Difference listings
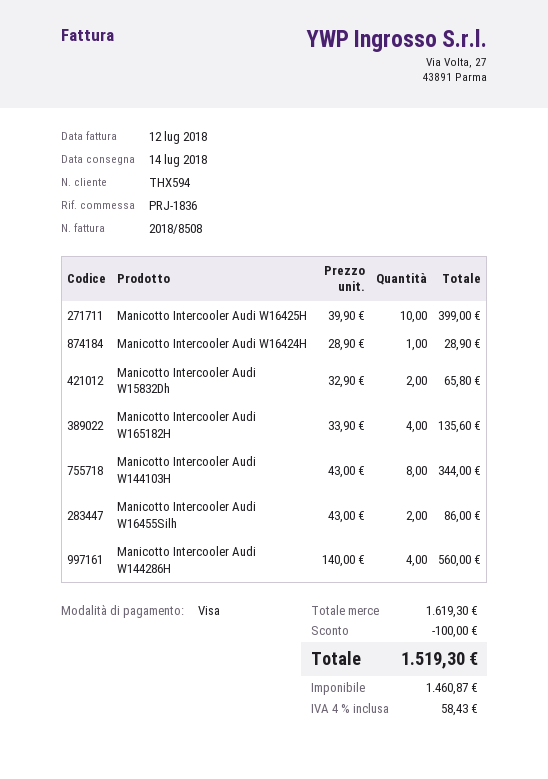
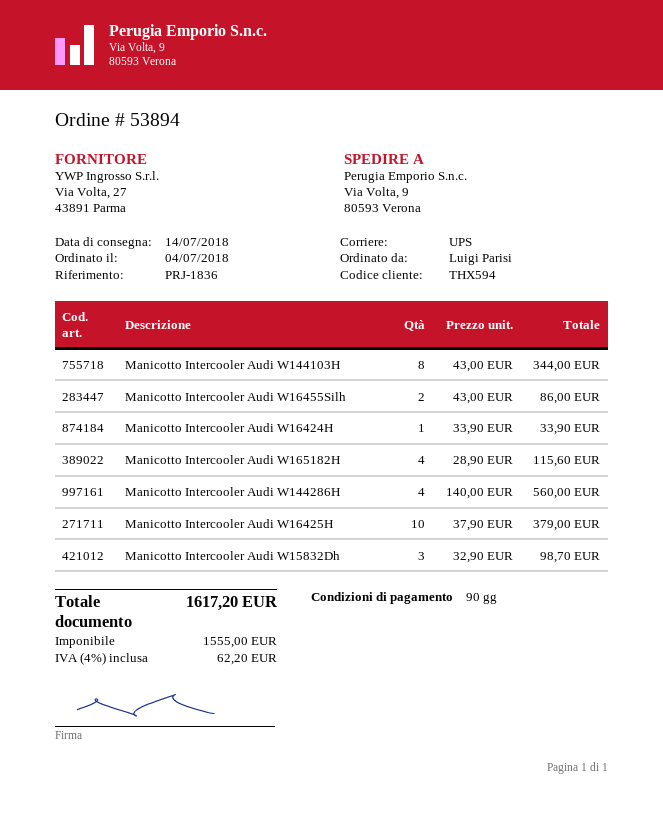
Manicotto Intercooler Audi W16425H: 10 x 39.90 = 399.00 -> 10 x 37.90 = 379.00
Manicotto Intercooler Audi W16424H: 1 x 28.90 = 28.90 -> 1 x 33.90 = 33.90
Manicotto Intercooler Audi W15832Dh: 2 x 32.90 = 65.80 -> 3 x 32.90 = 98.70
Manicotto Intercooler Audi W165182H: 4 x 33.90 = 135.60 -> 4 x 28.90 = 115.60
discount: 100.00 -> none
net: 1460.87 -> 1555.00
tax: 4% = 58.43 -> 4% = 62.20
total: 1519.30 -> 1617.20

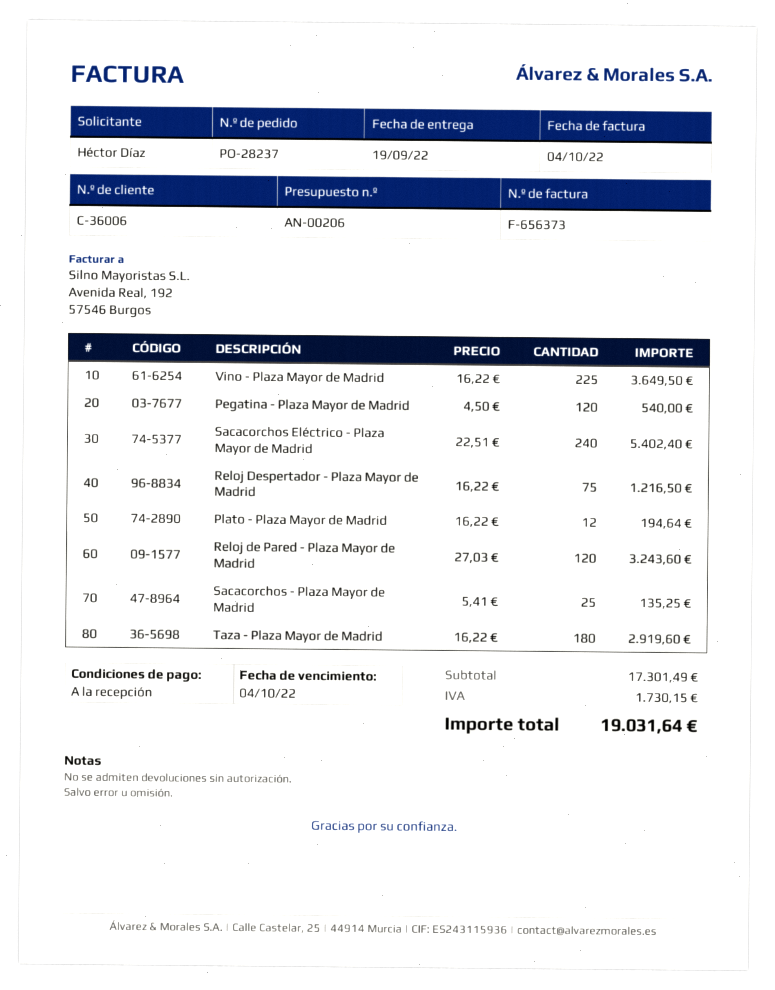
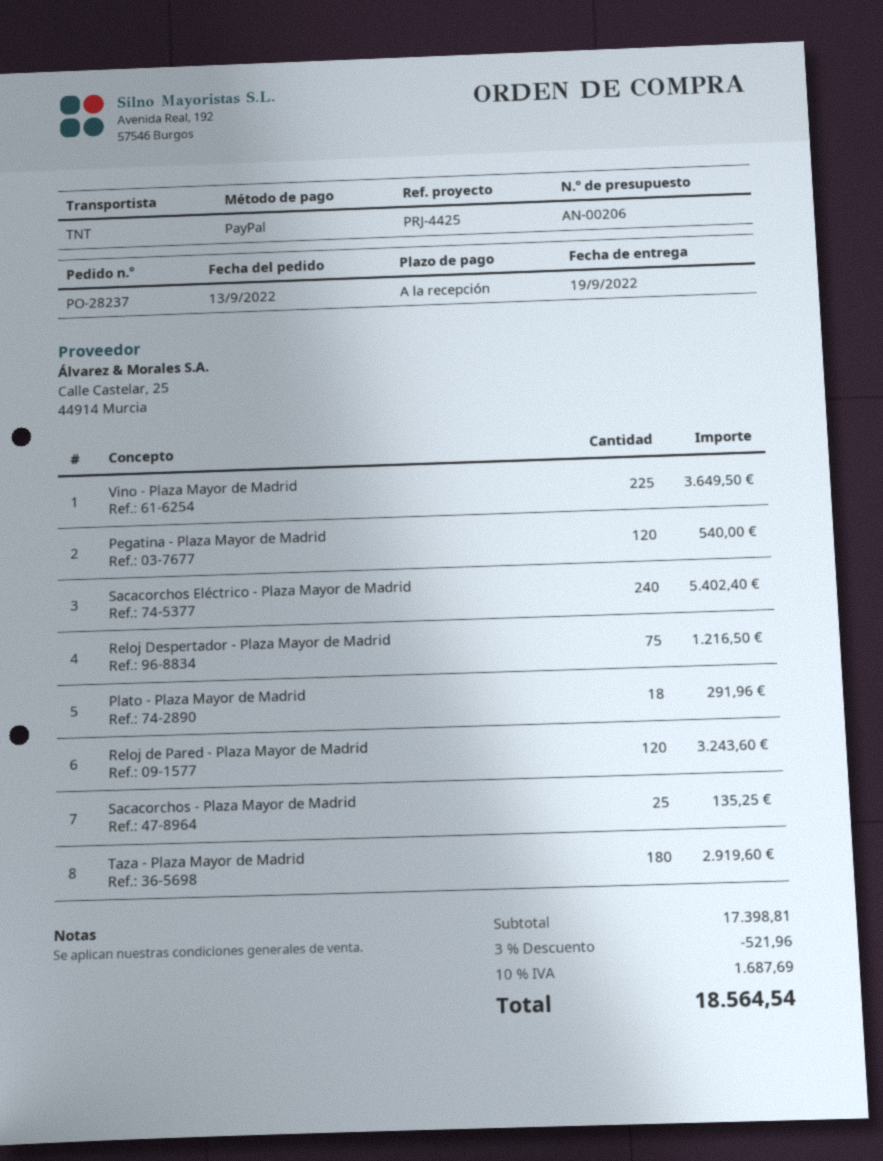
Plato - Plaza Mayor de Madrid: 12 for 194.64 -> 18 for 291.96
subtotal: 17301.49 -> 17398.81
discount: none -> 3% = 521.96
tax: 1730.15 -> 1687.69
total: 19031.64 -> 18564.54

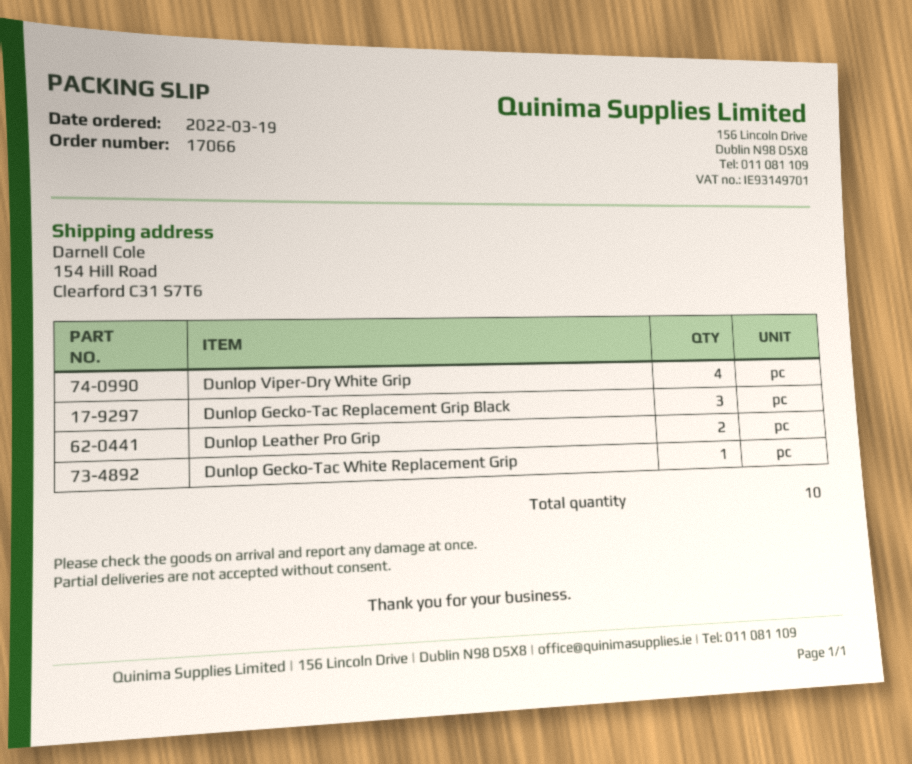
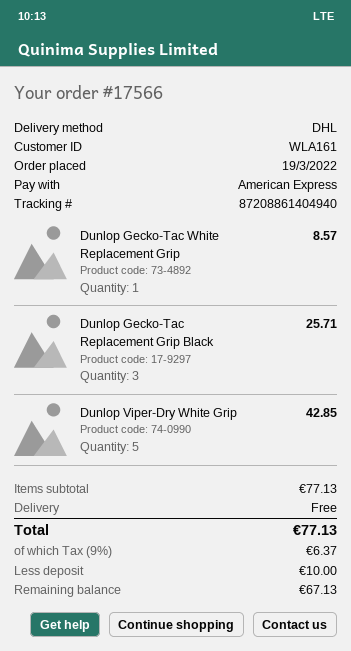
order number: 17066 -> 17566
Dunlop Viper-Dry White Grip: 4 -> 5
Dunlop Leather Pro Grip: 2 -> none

EXERCISE PROMPT: Nothing may be altered when you restate the records, but every picture must be dropped.

REPLY:
Manicotto Intercooler Audi W16425H: 10 x 39.90 = 399.00 -> 10 x 37.90 = 379.00
Manicotto Intercooler Audi W16424H: 1 x 28.90 = 28.90 -> 1 x 33.90 = 33.90
Manicotto Intercooler Audi W15832Dh: 2 x 32.90 = 65.80 -> 3 x 32.90 = 98.70
Manicotto Intercooler Audi W165182H: 4 x 33.90 = 135.60 -> 4 x 28.90 = 115.60
discount: 100.00 -> none
net: 1460.87 -> 1555.00
tax: 4% = 58.43 -> 4% = 62.20
total: 1519.30 -> 1617.20

Plato - Plaza Mayor de Madrid: 12 for 194.64 -> 18 for 291.96
subtotal: 17301.49 -> 17398.81
discount: none -> 3% = 521.96
tax: 1730.15 -> 1687.69
total: 19031.64 -> 18564.54

order number: 17066 -> 17566
Dunlop Viper-Dry White Grip: 4 -> 5
Dunlop Leather Pro Grip: 2 -> none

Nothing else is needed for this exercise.